◆ Exercise description
Here the job is to transcribe the data exactly while omitting the images.

◆ Information
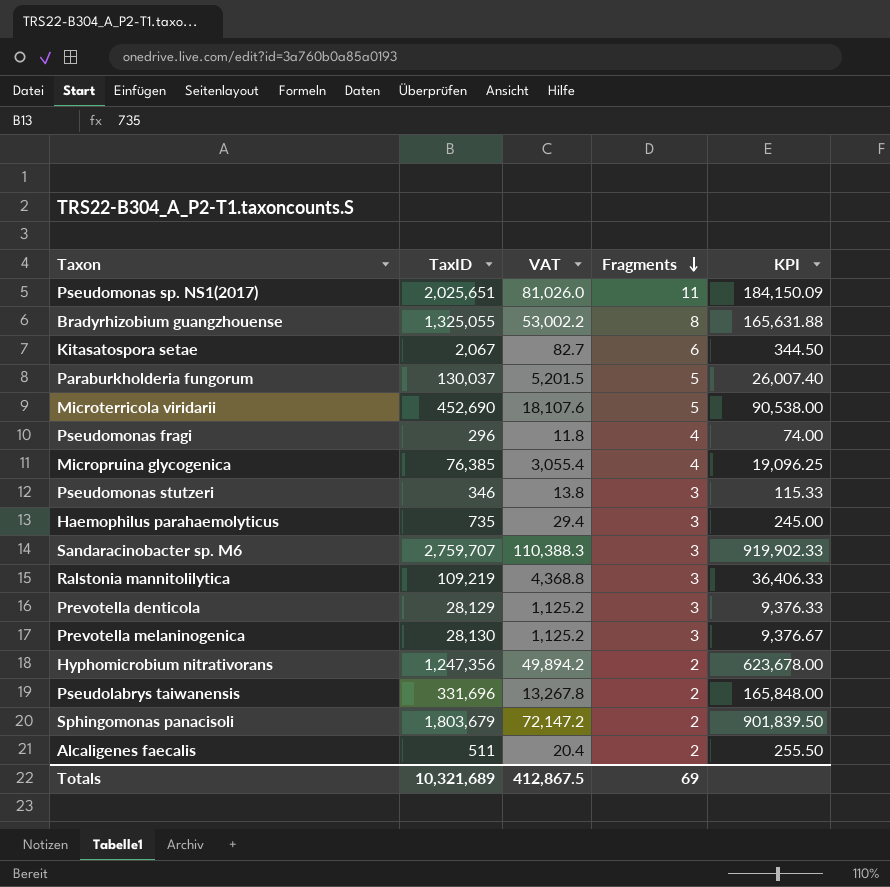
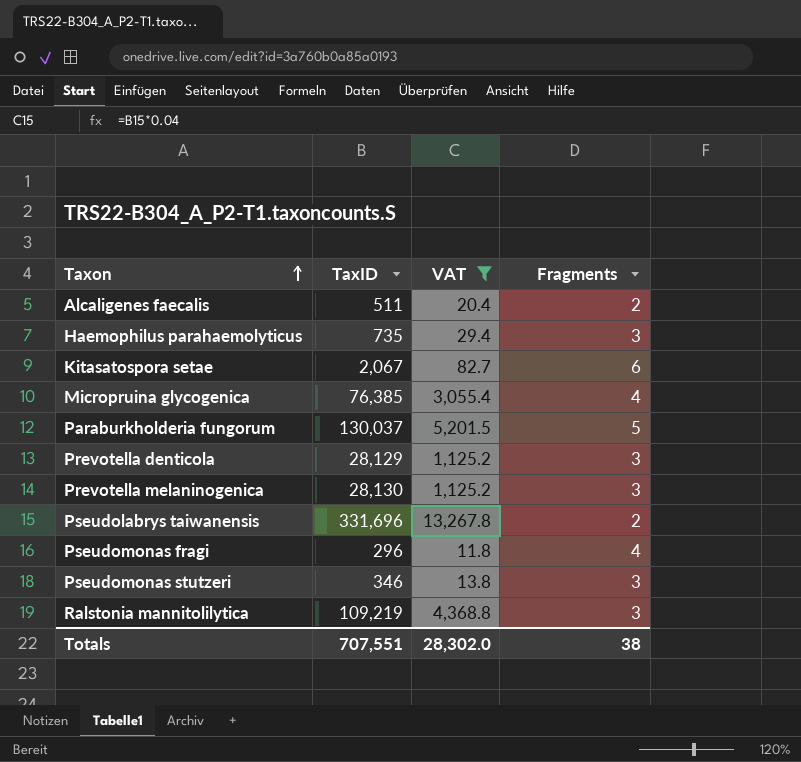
filter: none -> VAT <= 13,267.8
row order: Fragments descending -> Taxon ascending
column KPI | formula: [TaxID] / [Fragments] -> none
Totals | TaxID: 10,321,689 -> 707,551
Totals | VAT: 412,867.5 -> 28,302.0
Totals | Fragments: 69 -> 38

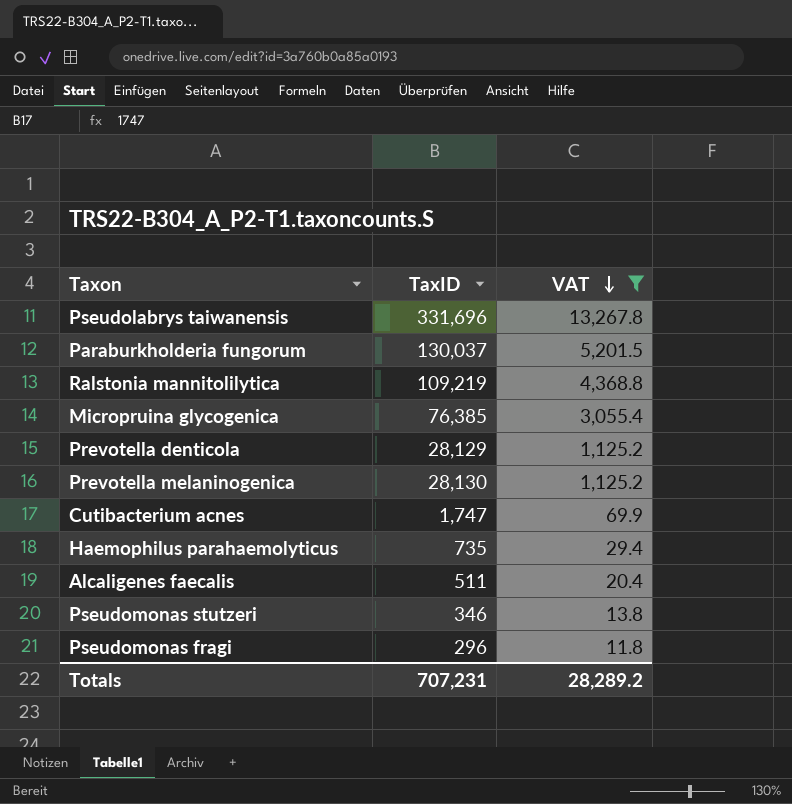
row order: Taxon ascending -> VAT descending
column Fragments | position: 4 -> none
row Kitasatospora setae: 2,067 | 82.7 | 6 -> none
row Cutibacterium acnes: none -> 1,747 | 69.9
Totals | TaxID: 707,551 -> 707,231
Totals | VAT: 28,302.0 -> 28,289.2

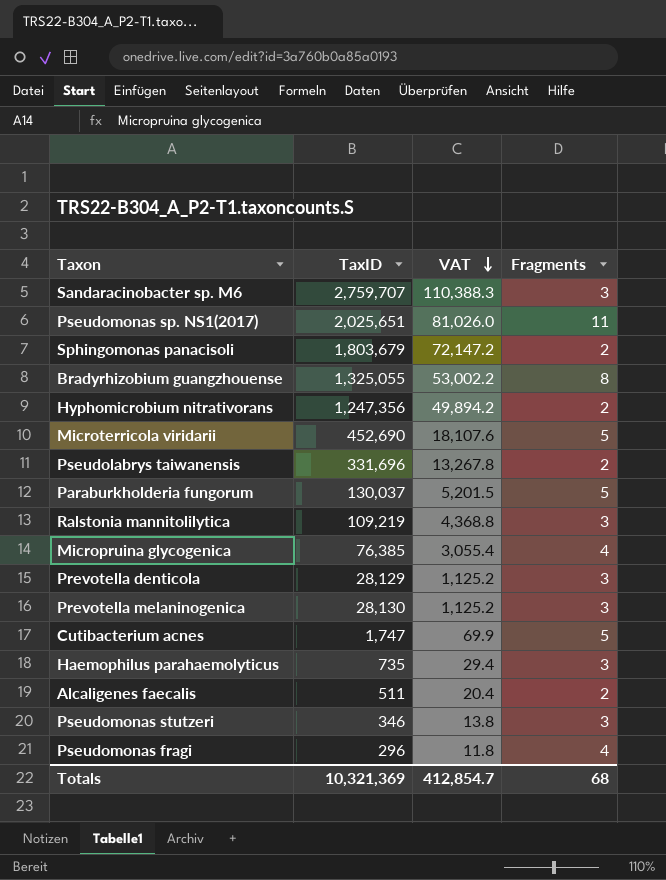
filter: VAT <= 13,267.8 -> none
column Fragments | position: none -> 4
Totals | TaxID: 707,231 -> 10,321,369
Totals | VAT: 28,289.2 -> 412,854.7

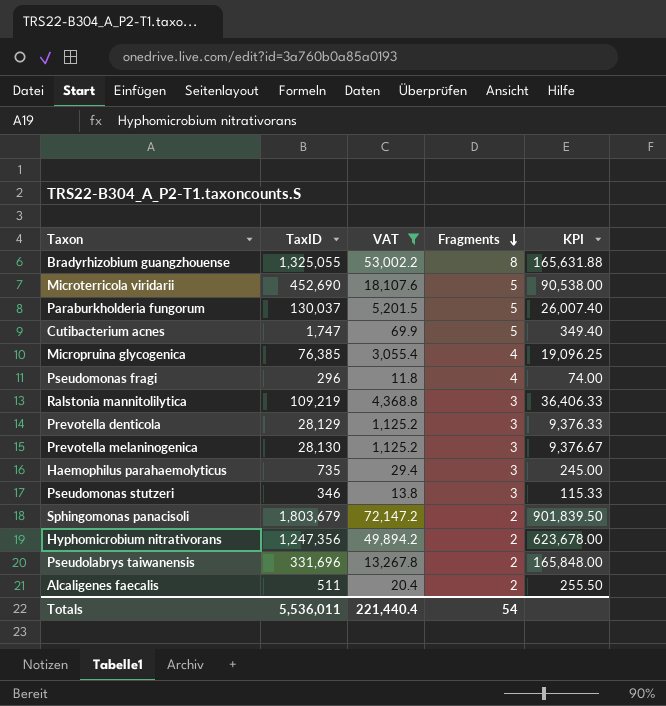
filter: none -> VAT <= 72,147.2
row order: VAT descending -> Fragments descending
column KPI | formula: none -> [TaxID] / [Fragments]
Totals | TaxID: 10,321,369 -> 5,536,011
Totals | VAT: 412,854.7 -> 221,440.4
Totals | Fragments: 68 -> 54

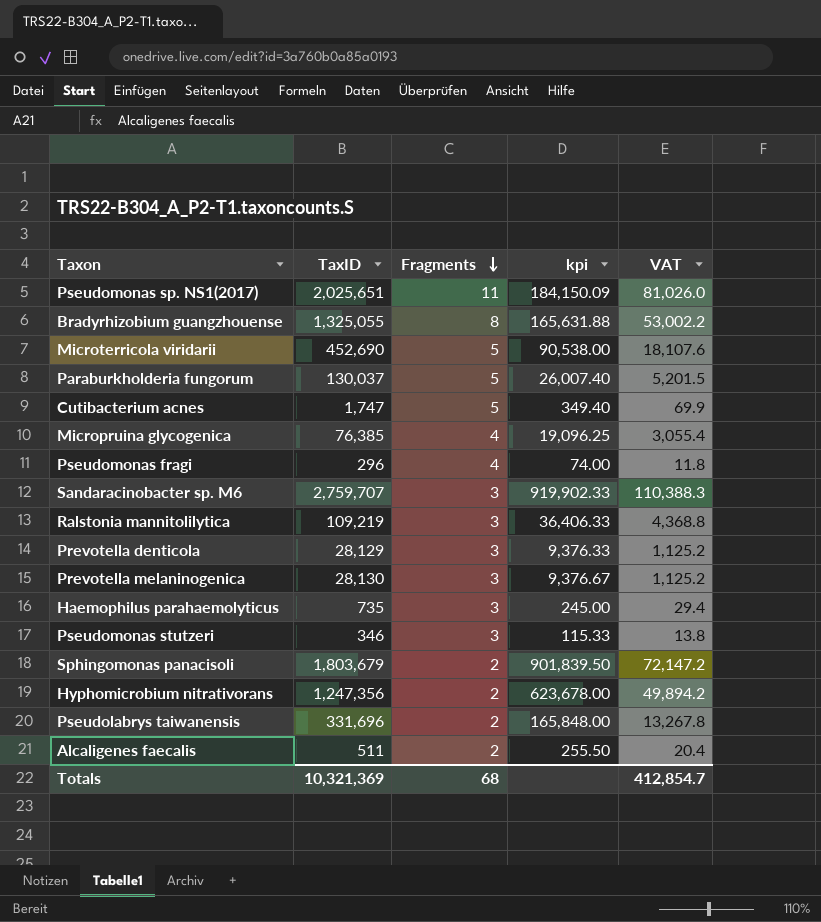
filter: VAT <= 72,147.2 -> none
column name: KPI -> kpi
column VAT | position: 3 -> 5
Totals | TaxID: 5,536,011 -> 10,321,369
Totals | Fragments: 54 -> 68
Totals | VAT: 221,440.4 -> 412,854.7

◆ Your response
filter: none -> VAT <= 13,267.8
row order: Fragments descending -> Taxon ascending
column KPI | formula: [TaxID] / [Fragments] -> none
Totals | TaxID: 10,321,689 -> 707,551
Totals | VAT: 412,867.5 -> 28,302.0
Totals | Fragments: 69 -> 38

row order: Taxon ascending -> VAT descending
column Fragments | position: 4 -> none
row Kitasatospora setae: 2,067 | 82.7 | 6 -> none
row Cutibacterium acnes: none -> 1,747 | 69.9
Totals | TaxID: 707,551 -> 707,231
Totals | VAT: 28,302.0 -> 28,289.2

filter: VAT <= 13,267.8 -> none
column Fragments | position: none -> 4
Totals | TaxID: 707,231 -> 10,321,369
Totals | VAT: 28,289.2 -> 412,854.7

filter: none -> VAT <= 72,147.2
row order: VAT descending -> Fragments descending
column KPI | formula: none -> [TaxID] / [Fragments]
Totals | TaxID: 10,321,369 -> 5,536,011
Totals | VAT: 412,854.7 -> 221,440.4
Totals | Fragments: 68 -> 54

filter: VAT <= 72,147.2 -> none
column name: KPI -> kpi
column VAT | position: 3 -> 5
Totals | TaxID: 5,536,011 -> 10,321,369
Totals | Fragments: 54 -> 68
Totals | VAT: 221,440.4 -> 412,854.7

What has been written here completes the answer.